§ Your assignment: The first line of the listing opens the range and the line with "- 이 때 스택에서 맨 위 값을 뽑아서 운영체제에 돌려 줍니다." closes it; repeat those lines and all between them word for word, leaving out the pictures.
<<<<
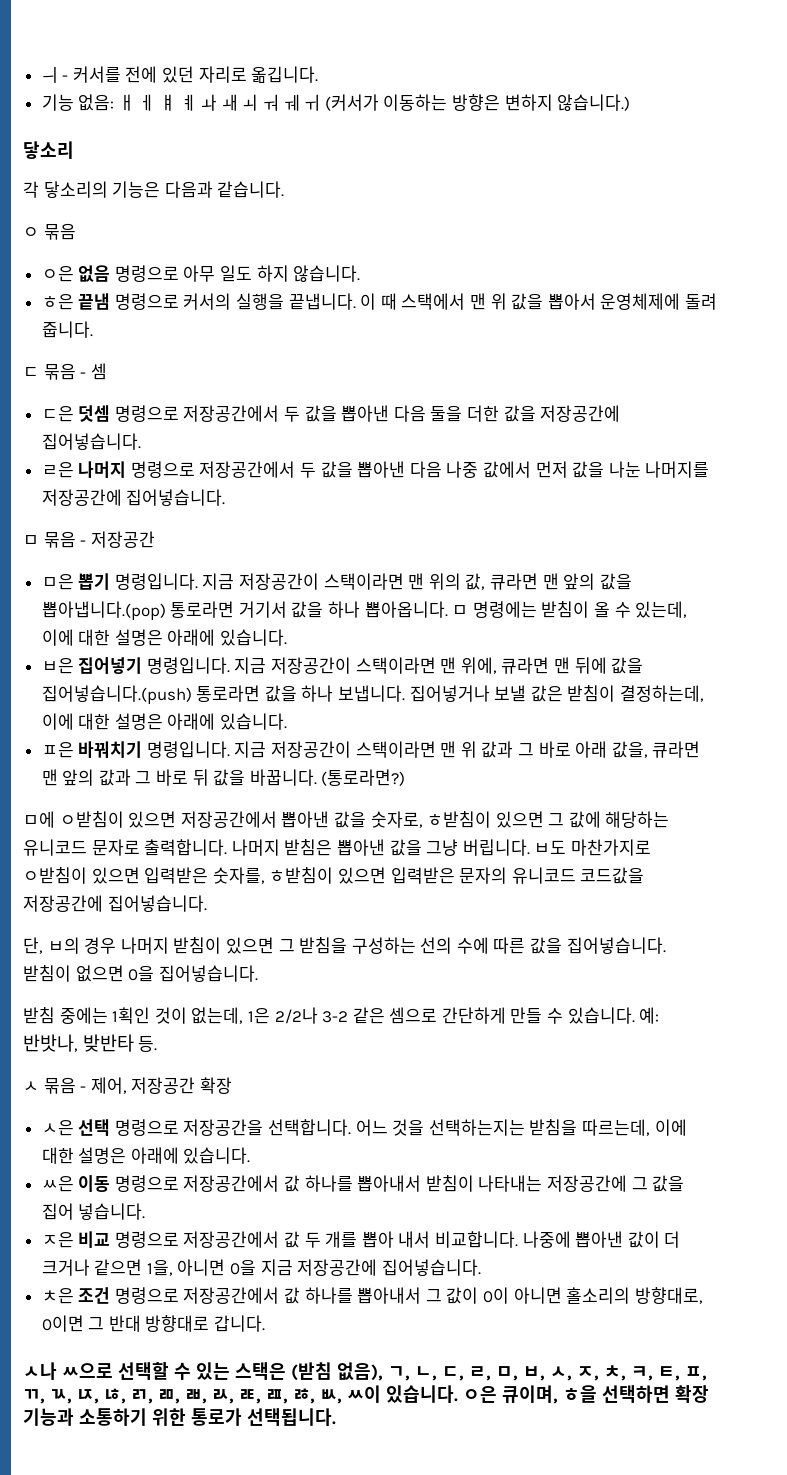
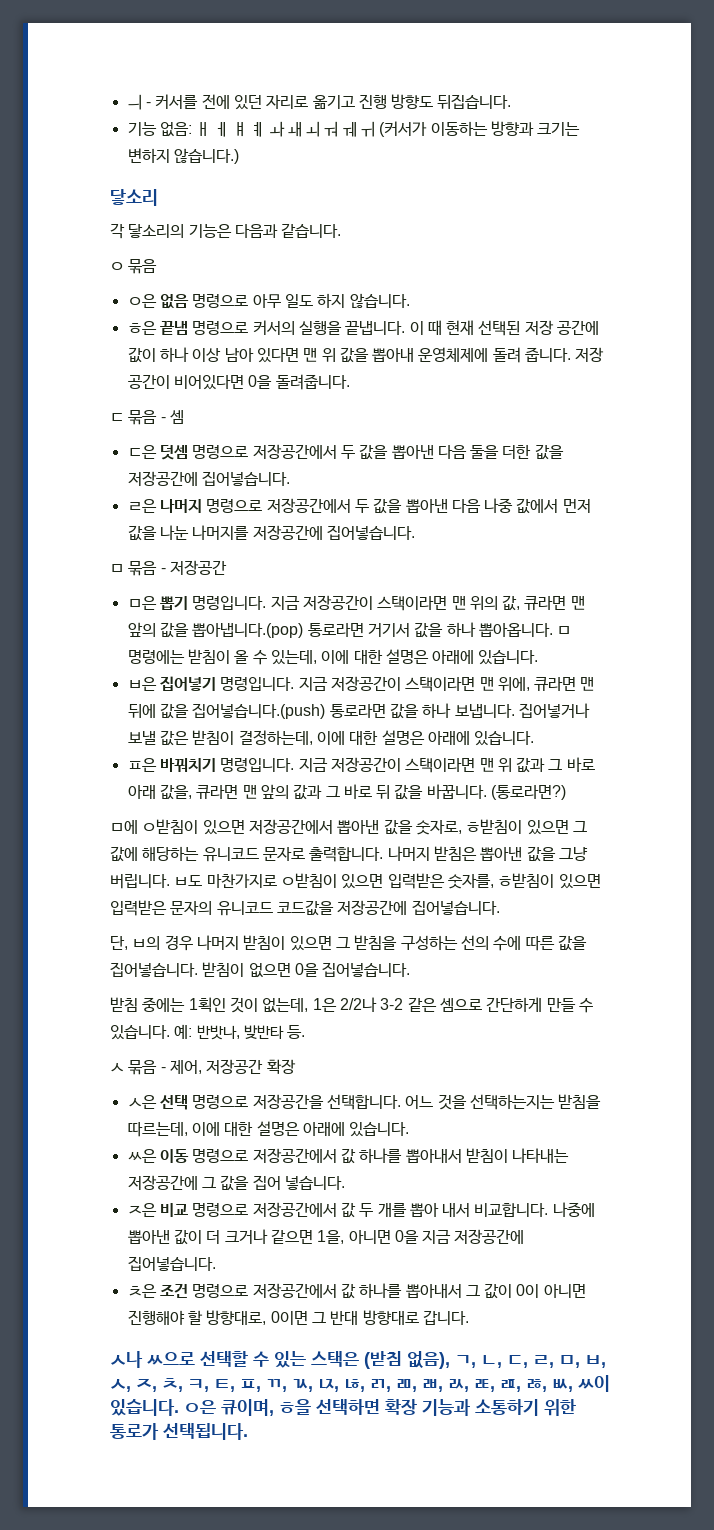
- ㅢ - 커서를 전에 있던 자리로 옮깁니다.
+ ㅢ - 커서를 전에 있던 자리로 옮기고 진행 방향도 뒤집습니다.
- 기능 없음: ㅐ ㅔ ㅒ ㅖ ㅘ ㅙ ㅚ ㅝ ㅞ ㅟ (커서가 이동하는 방향은 변하지 않습니다.)
+ 기능 없음: ㅐ ㅔ ㅒ ㅖ ㅘ ㅙ ㅚ ㅝ ㅞ ㅟ (커서가 이동하는 방향과 크기는 변하지 않습니다.)
- 이 때 스택에서 맨 위 값을 뽑아서 운영체제에 돌려 줍니다.
+ 이 때 현재 선택된 저장 공간에 값이 하나 이상 남아 있다면 맨 위 값을 뽑아내 운영체제에 돌려 줍니다. 저장 공간이 비어있다면 0을 돌려줍니다.
- ㅊ은 조건 명령으로 저장공간에서 값 하나를 뽑아내서 그 값이 0이 아니면 홀소리의 방향대로, 0이면 그 반대 방향대로 갑니다.
+ ㅊ은 조건 명령으로 저장공간에서 값 하나를 뽑아내서 그 값이 0이 아니면 진행해야 할 방향대로, 0이면 그 반대 방향대로 갑니다.

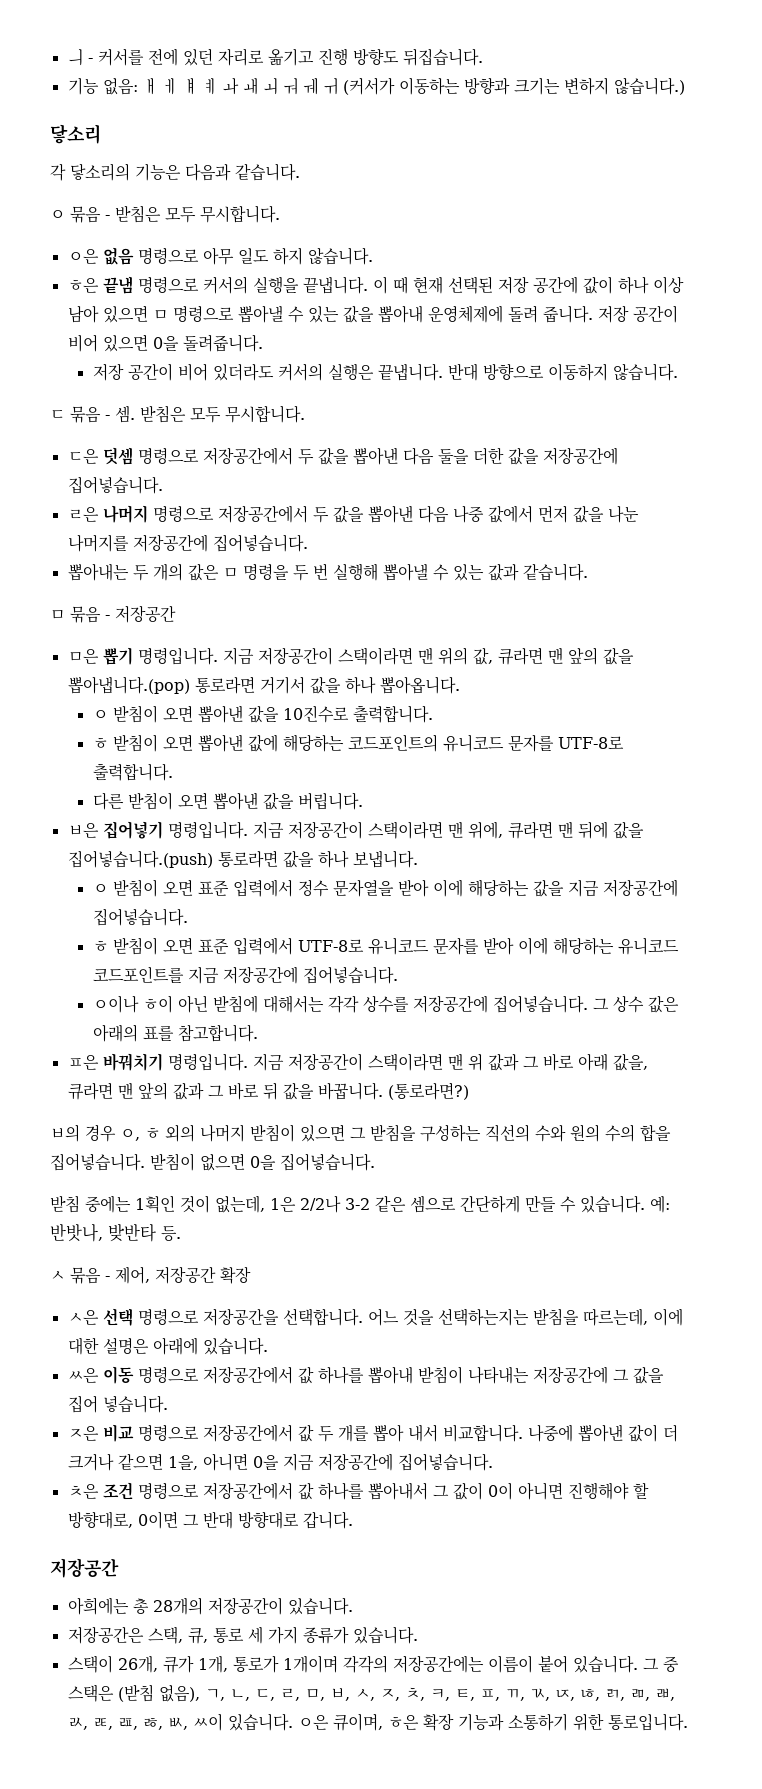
- ㅇ 묶음
+ ㅇ 묶음 - 받침은 모두 무시합니다.
- 이 때 현재 선택된 저장 공간에 값이 하나 이상 남아 있다면 맨 위 값을 뽑아내 운영체제에 돌려 줍니다.
+ 이 때 현재 선택된 저장 공간에 값이 하나 이상 남아 있으면 ㅁ 명령으로 뽑아낼 수 있는 값을 뽑아내 운영체제에 돌려 줍니다.
- 저장 공간이 비어있다면 0을 돌려줍니다.
+ 저장 공간이 비어 있으면 0을 돌려줍니다.
+ 저장 공간이 비어 있더라도 커서의 실행은 끝냅니다. 반대 방향으로 이동하지 않습니다.
- ㄷ 묶음 - 셈
+ ㄷ 묶음 - 셈. 받침은 모두 무시합니다.
+ 뽑아내는 두 개의 값은 ㅁ 명령을 두 번 실행해 뽑아낼 수 있는 값과 같습니다.
- 지금 저장공간이 스택이라면 맨 위의 값, 큐라면 맨 앞의 값을 뽑아냅니다.(pop) 통로라면 거기서 값을 하나 뽑아옵니다. ㅁ 명령에는 받침이 올 수 있는데, 이에 대한 설명은 아래에 있습니다.
+ 지금 저장공간이 스택이라면 맨 위의 값, 큐라면 맨 앞의 값을 뽑아냅니다.(pop) 통로라면 거기서 값을 하나 뽑아옵니다.
+ ㅇ 받침이 오면 뽑아낸 값을 10진수로 출력합니다.
+ ㅎ 받침이 오면 뽑아낸 값에 해당하는 코드포인트의 유니코드 문자를 UTF-8로 출력합니다.
+ 다른 받침이 오면 뽑아낸 값을 버립니다.
- 지금 저장공간이 스택이라면 맨 위에, 큐라면 맨 뒤에 값을 집어넣습니다.(push) 통로라면 값을 하나 보냅니다. 집어넣거나 보낼 값은 받침이 결정하는데, 이에 대한 설명은 아래에 있습니다.
+ 지금 저장공간이 스택이라면 맨 위에, 큐라면 맨 뒤에 값을 집어넣습니다.(push) 통로라면 값을 하나 보냅니다.
+ ㅇ 받침이 오면 표준 입력에서 정수 문자열을 받아 이에 해당하는 값을 지금 저장공간에 집어넣습니다.
+ ㅎ 받침이 오면 표준 입력에서 UTF-8로 유니코드 문자를 받아 이에 해당하는 유니코드 코드포인트를 지금 저장공간에 집어넣습니다.
+ ㅇ이나 ㅎ이 아닌 받침에 대해서는 각각 상수를 저장공간에 집어넣습니다. 그 상수 값은 아래의 표를 참고합니다.
- ㅁ에 ㅇ받침이 있으면 저장공간에서 뽑아낸 값을 숫자로, ㅎ받침이 있으면 그 값에 해당하는 유니코드 문자로 출력합니다. 나머지 받침은 뽑아낸 값을 그냥 버립니다. ㅂ도 마찬가지로 ㅇ받침이 있으면 입력받은 숫자를, ㅎ받침이 있으면 입력받은 문자의 유니코드 코드값을 저장공간에 집어넣습니다.
- 단, ㅂ의 경우 나머지 받침이 있으면 그 받침을 구성하는 선의 수에 따른 값을 집어넣습니다.
+ ㅂ의 경우 ㅇ, ㅎ 외의 나머지 받침이 있으면 그 받침을 구성하는 직선의 수와 원의 수의 합을 집어넣습니다.
- ㅆ은 이동 명령으로 저장공간에서 값 하나를 뽑아내서 받침이 나타내는 저장공간에 그 값을 집어 넣습니다.
+ ㅆ은 이동 명령으로 저장공간에서 값 하나를 뽑아내 받침이 나타내는 저장공간에 그 값을 집어 넣습니다.
  ㅊ은 조건 명령으로 저장공간에서 값 하나를 뽑아내서 그 값이 0이 아니면 진행해야 할 방향대로, 0이면 그 반대 방향대로 갑니다.
- ㅅ나 ㅆ으로 선택할 수 있는 스택은 (받침 없음), ㄱ, ㄴ, ㄷ, ㄹ, ㅁ, ㅂ, ㅅ, ㅈ, ㅊ, ㅋ, ㅌ, ㅍ, ㄲ, ㄳ, ㄵ, ㄶ, ㄺ, ㄻ, ㄼ, ㄽ, ㄾ, ㄿ, ㅀ, ㅄ, ㅆ이 있습니다.
+ 저장공간
+ 아희에는 총 28개의 저장공간이 있습니다.
+ 저장공간은 스택, 큐, 통로 세 가지 종류가 있습니다.
+ 스택이 26개, 큐가 1개, 통로가 1개이며 각각의 저장공간에는 이름이 붙어 있습니다. 그 중 스택은 (받침 없음), ㄱ, ㄴ, ㄷ, ㄹ, ㅁ, ㅂ, ㅅ, ㅈ, ㅊ, ㅋ, ㅌ, ㅍ, ㄲ, ㄳ, ㄵ, ㄶ, ㄺ, ㄻ, ㄼ, ㄽ, ㄾ, ㄿ, ㅀ, ㅄ, ㅆ이 있습니다.
- ㅇ은 큐이며, ㅎ을 선택하면 확장 기능과 소통하기 위한 통로가 선택됩니다.
+ ㅇ은 큐이며, ㅎ은 확장 기능과 소통하기 위한 통로입니다.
>>>>
§ Finished exercise:
- ㅢ - 커서를 전에 있던 자리로 옮깁니다.
+ ㅢ - 커서를 전에 있던 자리로 옮기고 진행 방향도 뒤집습니다.
- 기능 없음: ㅐ ㅔ ㅒ ㅖ ㅘ ㅙ ㅚ ㅝ ㅞ ㅟ (커서가 이동하는 방향은 변하지 않습니다.)
+ 기능 없음: ㅐ ㅔ ㅒ ㅖ ㅘ ㅙ ㅚ ㅝ ㅞ ㅟ (커서가 이동하는 방향과 크기는 변하지 않습니다.)
- 이 때 스택에서 맨 위 값을 뽑아서 운영체제에 돌려 줍니다.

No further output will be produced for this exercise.